Ainda conforme o instituto, o fogo começou na terça-feira (21) entre as portarias de Sacramento e do Distrito de São João Batista da Canastra, em São Roque de Minas.

Em nota, o ICMBio afirmou que equipes do Corpo de Bombeiros de Uberaba, do Grupo Ambientalista do Torto (GAT-Brasília), brigadistas do Parque Nacional da Brasília e um helicóptero do governo estadual trabalham na contenção das chamas.

Corpo de Bombeiros trabalha há três dias para apagar incêndio na Serra da Canastra (Foto: Divulgação/Corpo de Bombeiros)

Ainda segundo o ICMBio, a linha de incêndio ainda é grande e, ao final desta quinta-feira a equipe avaliará se será necessária a solicitação para que mais pessoas ajudem no combate às chamas.

As chamas atingiram a região do Zagaia, de acordo com o coordenador de prevenção e combate a incêndios do ICMBio, Christian Berlinck, uma região complexa e ativa dentro do parque.

“O que tem atrapalhado o combate é o vento, que estava muito forte durante a noite de ontem [22] e a manhã de hoje [23]”, disse.

De acordo com a presidente da Associação de Turismo da Serra da Canastra (Atusca), Daniela Labônia, o incêndio não atingiu as áreas de turismo do parque.

Incêndio

O fogo começou na manhã de terça-feira (21) na estrada principal do Chapadão da Canastra. Em dois dias, cerca de 8 mil hectares de mata foram devastados, de acordo com o chefe do Parque Nacional, Fernando Tizianel.

Segundo a direção do parque, o fogo começou próximo à entrada da Portaria 3, na cidade de Sacramento.
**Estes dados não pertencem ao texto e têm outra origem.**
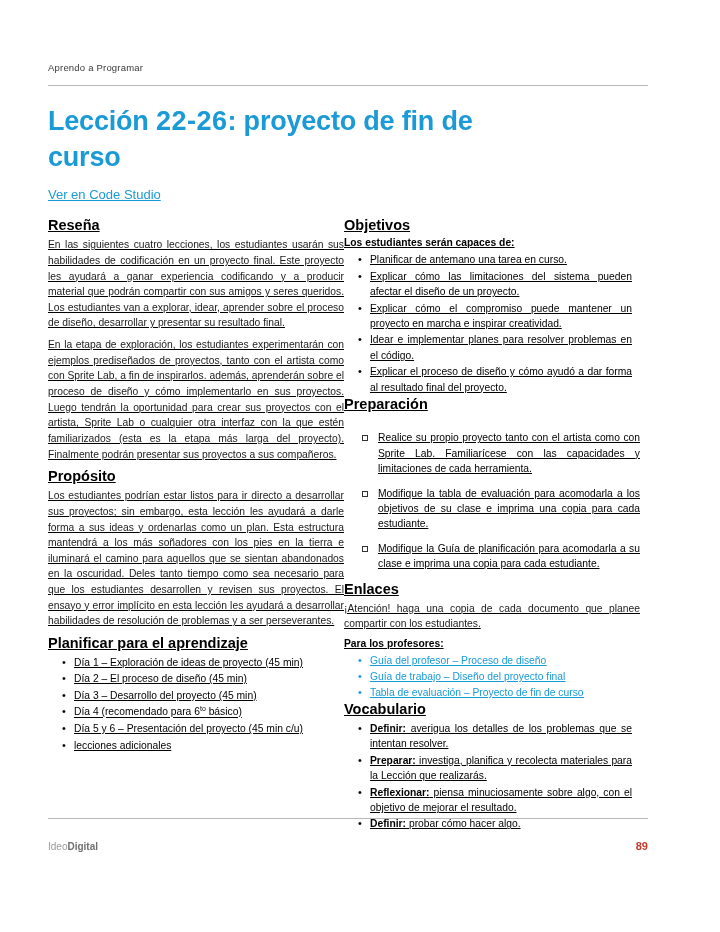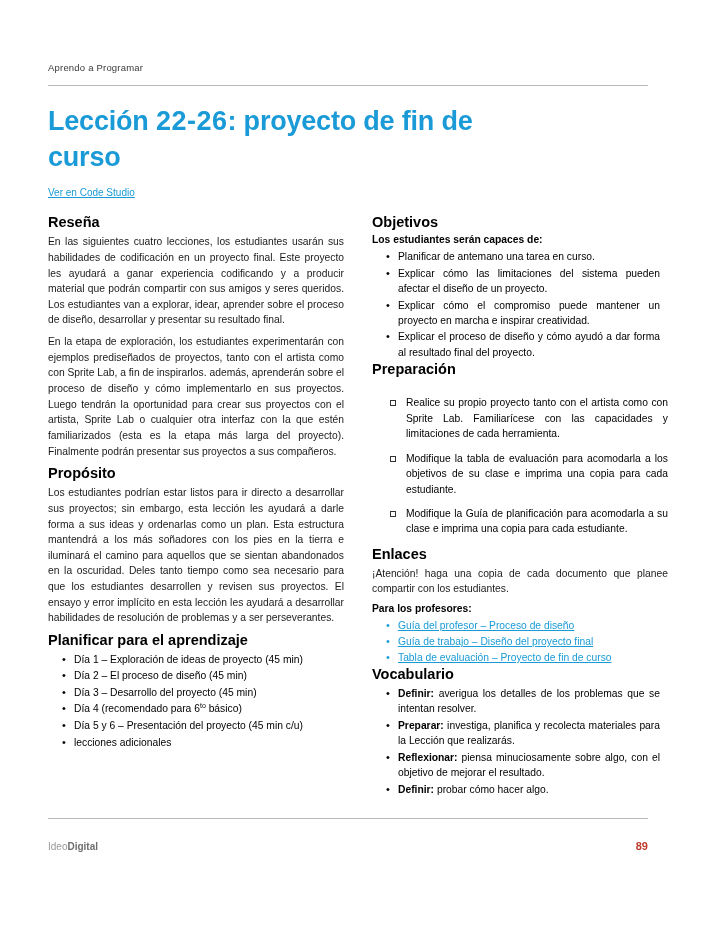"Ver en Code Studio" .studio-link { font-size: 10px -> 13px }
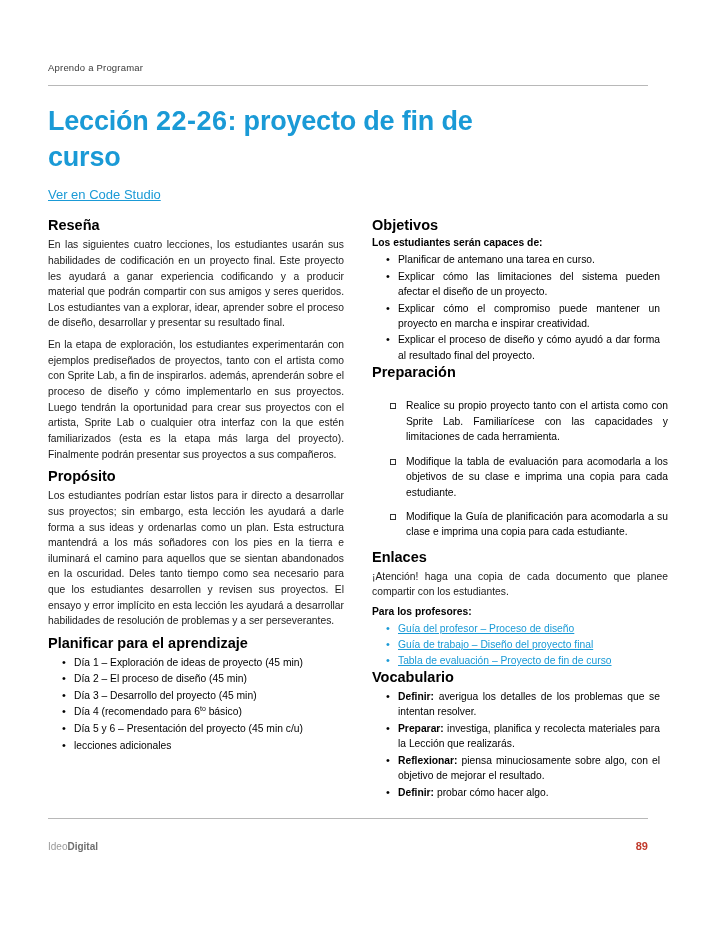"Reseña" .columns { gap: 28px -> none; text-decoration: none -> underline }
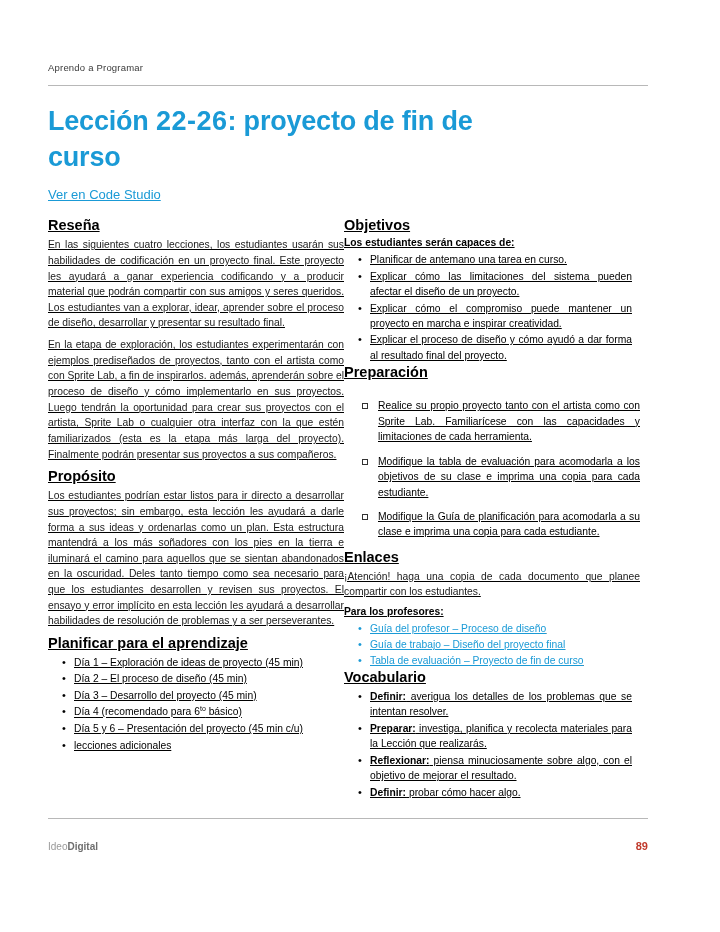"Idear e implementar planes para" li { html: none -> <li>Idear e implementar planes para resolver problemas en el código.</li> }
O secretário de Meio Ambiente de Sacramento, Marinho Martins Severino Segundo, afirmou que o município está oferecendo ajuda à direção do parque nos trabalhos.

O ICMBIo afirmou que, devido às condições climatológicas, à baixa umidade relativa do ar e ao vento, o incêndio se alastrou rapidamente. Conforme Tizianel, as causas do incêndio serão apuradas.

Outros casos

Em agosto de 2016, em duas áreas do parque também foram registrados incêndio. Na época, um dos focos estava próximo à Cachoeira Casca D’Anta e o outro na parte alta da serra. No combate às chamas, foram empenhados mais de 60 brigadistas. O incêndio durou aproximadamente três dias.

Em outubro do mesmo ano, novamente foi registrado fogo nas áreas de conservação da unidade. Contudo, o incêndio durou mais de seis dias e comprometeu áreas turísticas do parque, que chegou a ser fechado para visitação.